Paclitaxel total synthesis in organic chemistry is a major ongoing research effort in the total synthesis of paclitaxel (Taxol). This diterpenoid is an important drug in the treatment of cancer but, also expensive because the compound is harvested from a scarce resource, namely the Pacific yew (Taxus brevifolia). Not only is the synthetic reproduction of the compound itself of great commercial and scientific importance, but it also opens the way to paclitaxel derivatives not found in nature but with greater potential.
The paclitaxel molecule consists of a tetracyclic core called baccatin III and an amide tail. The core rings are conveniently called (from left to right) ring A (a cyclohexene), ring B (a cyclooctane), ring C (a cyclohexane) and ring D (an oxetane).

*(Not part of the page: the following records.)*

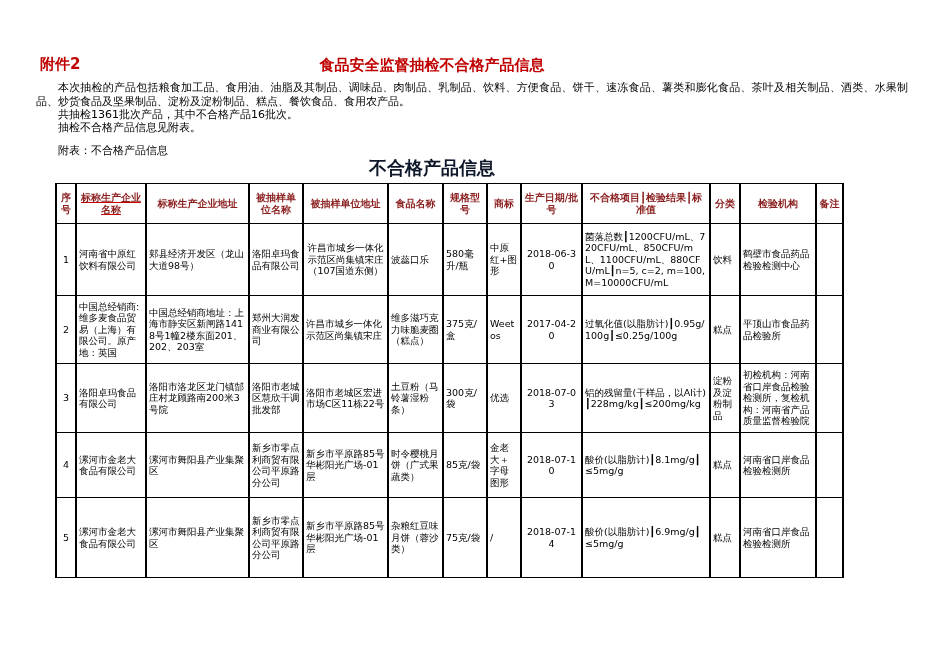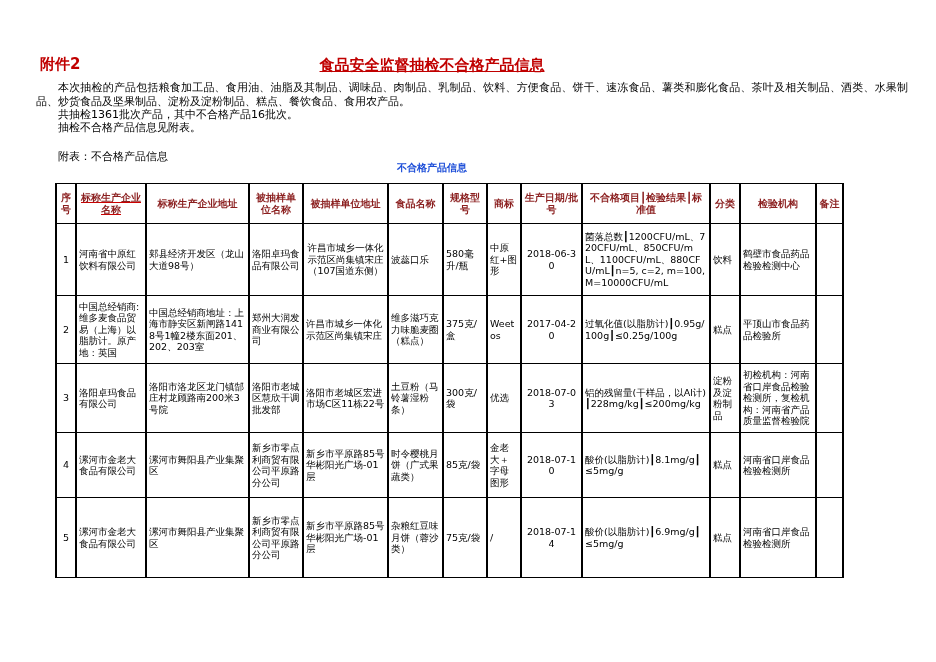--- a/index.html
+++ b/index.html
@@ -15,41 +15,40 @@
   .doc-attachment{
     left:40px;top:55px;
     font-size:15px;font-weight:bold;color:#c00000;
   }
   .doc-title-wrap{
     left:0;top:55px;width:864px;text-align:center;
   }
   .doc-title{
     font-size:15px;font-weight:bold;color:#c00000;
     display:inline-block;
-    text-decoration:underline;
   }
   .doc-paragraph{
     left:36px;top:81px;width:872px;
     font-size:11px;line-height:13.5px;
     text-indent:2em;
     text-align:justify;
   }
   .doc-line{
     left:36px;width:872px;
     font-size:11px;line-height:13px;
     text-indent:2em;
   }
   .line-stats{top:108px;}
   .line-note{top:121px;}
-  .line-appendix{top:150px;}
+  .line-appendix{top:144px;}
   .table-title-wrap{
     left:0;top:156px;width:864px;text-align:center;
   }
   .table-title{
-    font-size:10px;font-weight:bold;color:#1d4ed8;
+    font-size:18px;font-weight:bold;color:#0f172a;
     display:inline-block;
   }
   table.defect{
     position:absolute;left:55px;top:183px;
     border-collapse:collapse;
     table-layout:fixed;
     font-size:9.5px;line-height:11.5px;
   }
   table.defect th, table.defect td{
     border-top:1px solid #000;
@@ -165,21 +164,21 @@
         </td>
         <td>
           <div class="cw" style="max-height: 68px;"></div>
         </td>
       </tr>
       <tr style="height: 68px;">
         <td class="c">
           <div class="cw" style="max-height: 64px;">2</div>
         </td>
         <td>
-          <div class="cw" style="max-height: 64px;">中国总经销商:维多麦食品贸易（上海）以脂肪计。原产地：英国</div>
+          <div class="cw" style="max-height: 64px;">中国总经销商:维多麦食品贸易（上海）有限公司。原产地：英国</div>
         </td>
         <td>
           <div class="cw" style="max-height: 64px;">中国总经销商地址：上海市静安区新闸路1418号1幢2楼东面201、202、203室</div>
         </td>
         <td>
           <div class="cw" style="max-height: 64px;">郑州大润发商业有限公司</div>
         </td>
         <td>
           <div class="cw" style="max-height: 64px;">许昌市城乡一体化示范区尚集镇宋庄</div>
         </td>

The paclitaxel drug development process took over 40 years. The anti-tumor activity of a bark extract of the Pacific yew tree was discovered in 1963 as a follow-up of a US government plant screening program already in existence 20 years before that. The active substance responsible for the anti-tumor activity was discovered in 1969 and structure elucidation was completed in 1971. Robert A. Holton of Florida State University succeeded in the total synthesis of paclitaxel in 1994, a project that he had started in 1982. In 1989 Holton had also developed a semisynthetic route to paclitaxel starting from 10-deacetylbaccatin III. This compound is a biosynthetic precursor and is found in larger quantities than paclitaxel itself in Taxus baccata (the european yew). In 1990
Bristol-Myers Squibb bought a licence to the patent for this process which in the years to follow earned Florida State University and Holton (with a 40% take) over 200 million US dollars.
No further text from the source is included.